Caso não lembres mais do rosto de seu finado esposo, já descobriste
a razão. Soube que uma moça dobradeira de lençóis certa vez se enfureceu com sua má sorte, pois já estava velha para casar e nada de baterem à sua porta, e foi ao jardim com uma faca, disposta a cortar o pescoço (ou caule, como preferir) de todas aquelas cabeças que nunca seriam suas. Não o fez.

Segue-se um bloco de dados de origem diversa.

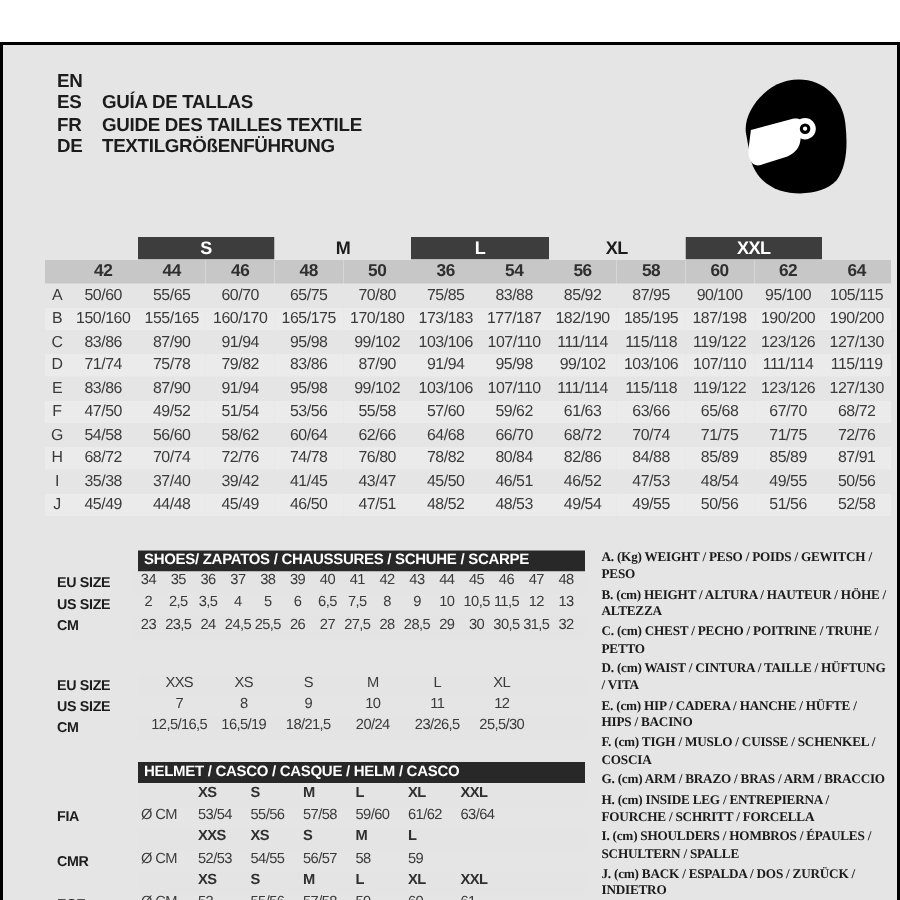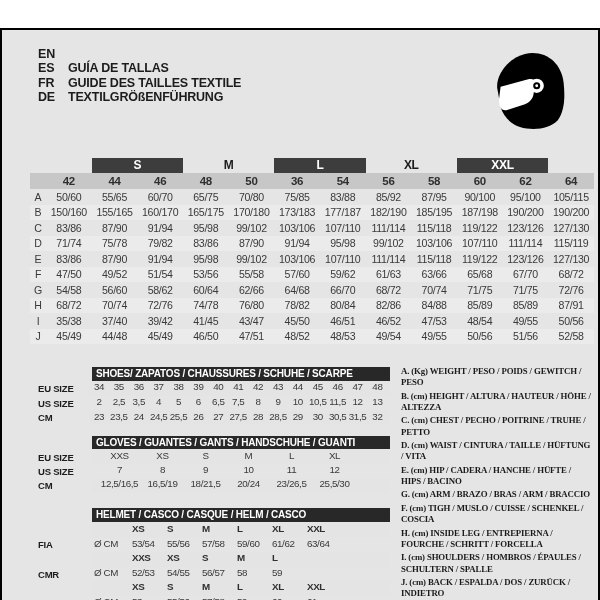"GLOVES / GUANTES / GANTS" div.bar { html: <div>GLOVES / GUANTES / GANTS / HANDSCHUHE / GUANTI</div> -> none }
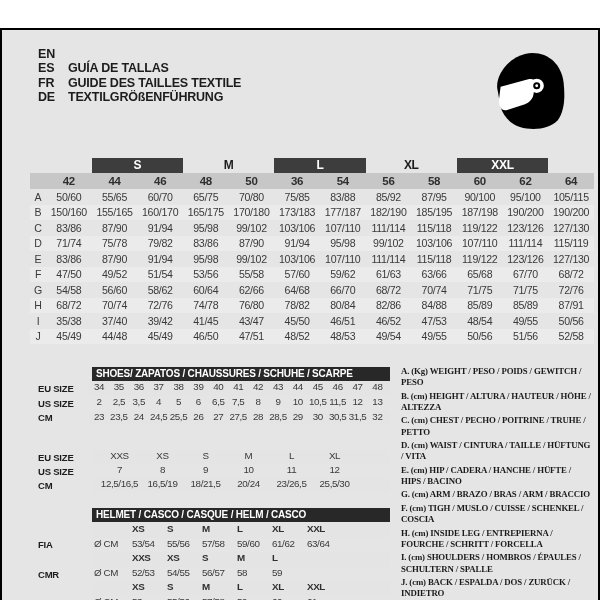"G. (cm) ARM / BRAZO" div.legend-item { order: before "F. (cm) TIGH / MUSLO" -> after "F. (cm) TIGH / MUSLO" }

Ninguém descobriu o que aconteceu, mas hoje é mulher de Armando, não dobra mais lençóis e come línguas e olhos todos os dias. Sabe-se que ela nunca mais sorriu e o jardim continua alimentando esperanças, estômagos e apagando memórias.
unhappy hour Ele,
no escuro do bar. De costas. A cabeça meio inclinada na direção do copo e
da cereja. Ele gostava de Martini doce. Nenhum
espelho que a ela devolvesse olhos, sorriso, barba talvez já crescida
àquela hora. De há muito. A outra hora. Desde quando uma chave foi
plantada no vaso de comigo-ninguém-pode. Ela,
no escuro do bar. Quando o viu passar a caminho da chuva que molhava a
pressa de outras despedidas, acertou-lhe a nuca com um caroço de azeitona.
Ela gostava de Martini seco.
noites de botequim I —
Você acredita em Deus? —
Quando bebo, sim. II —
O que deseja, senhor? —
Um beijo. III —
Bebo porque a vida é cíclica. — Bebo porque a vida é cítrica.